Each line of the data below holding the word "name" must be copied.
+++++
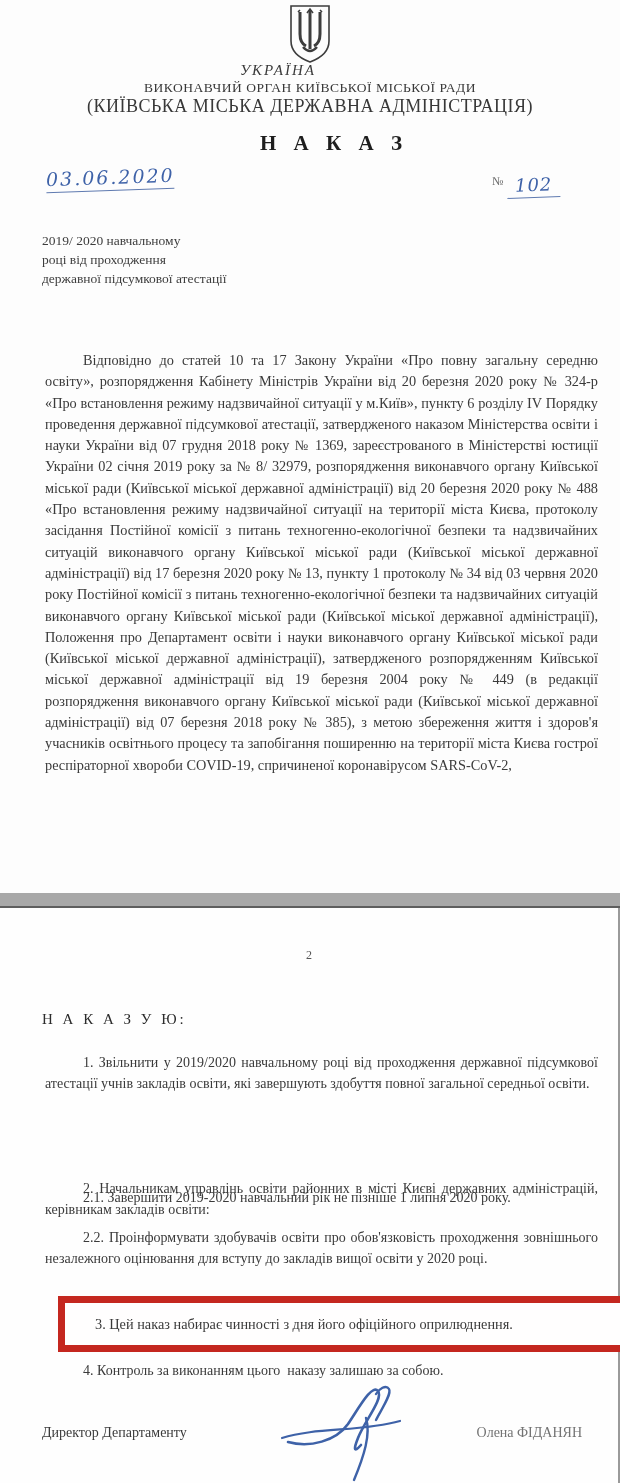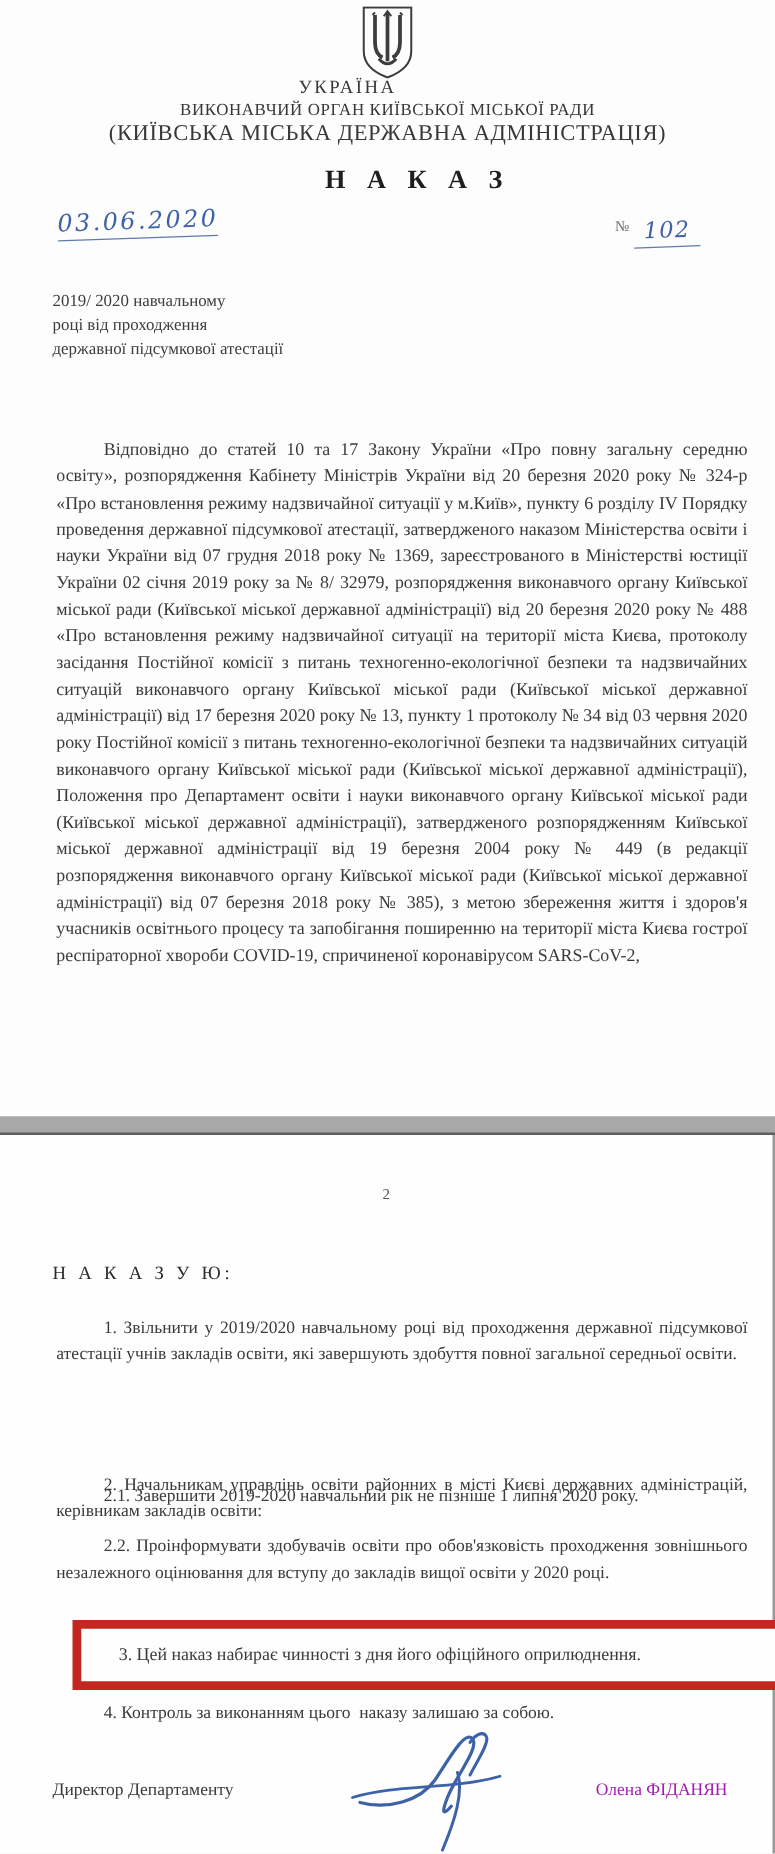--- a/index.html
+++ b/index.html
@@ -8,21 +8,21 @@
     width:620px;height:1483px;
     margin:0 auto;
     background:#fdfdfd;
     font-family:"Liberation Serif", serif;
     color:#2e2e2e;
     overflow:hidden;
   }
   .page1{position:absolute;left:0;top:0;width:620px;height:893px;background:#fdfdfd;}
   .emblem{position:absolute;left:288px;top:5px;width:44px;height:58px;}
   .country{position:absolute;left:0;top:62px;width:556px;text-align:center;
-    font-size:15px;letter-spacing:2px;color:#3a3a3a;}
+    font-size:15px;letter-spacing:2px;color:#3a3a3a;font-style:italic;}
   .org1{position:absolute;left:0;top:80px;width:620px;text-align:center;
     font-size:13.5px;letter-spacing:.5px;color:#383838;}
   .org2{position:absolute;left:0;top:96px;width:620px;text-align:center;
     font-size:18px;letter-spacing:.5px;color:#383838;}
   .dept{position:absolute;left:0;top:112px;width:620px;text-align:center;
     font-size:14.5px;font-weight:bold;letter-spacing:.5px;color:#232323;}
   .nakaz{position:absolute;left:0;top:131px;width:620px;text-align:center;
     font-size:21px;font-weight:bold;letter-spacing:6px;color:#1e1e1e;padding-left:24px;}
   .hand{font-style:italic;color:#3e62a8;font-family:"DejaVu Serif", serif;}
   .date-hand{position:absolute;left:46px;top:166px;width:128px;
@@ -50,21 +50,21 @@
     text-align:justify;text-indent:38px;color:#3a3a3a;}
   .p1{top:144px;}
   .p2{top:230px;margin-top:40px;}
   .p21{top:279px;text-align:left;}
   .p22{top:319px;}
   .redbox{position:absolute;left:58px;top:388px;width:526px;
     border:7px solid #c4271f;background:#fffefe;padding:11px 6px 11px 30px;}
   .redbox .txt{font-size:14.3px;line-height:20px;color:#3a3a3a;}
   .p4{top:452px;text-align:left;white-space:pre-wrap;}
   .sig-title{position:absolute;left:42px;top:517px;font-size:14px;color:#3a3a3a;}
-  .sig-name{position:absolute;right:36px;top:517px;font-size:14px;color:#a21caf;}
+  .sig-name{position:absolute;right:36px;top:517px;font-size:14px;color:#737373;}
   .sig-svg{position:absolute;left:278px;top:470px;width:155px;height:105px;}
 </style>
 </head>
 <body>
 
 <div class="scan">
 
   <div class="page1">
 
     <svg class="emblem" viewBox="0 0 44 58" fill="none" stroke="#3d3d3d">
+++++
**Solution to this task**.
-  .sig-name{position:absolute;right:36px;top:517px;font-size:14px;color:#a21caf;}
+  .sig-name{position:absolute;right:36px;top:517px;font-size:14px;color:#737373;}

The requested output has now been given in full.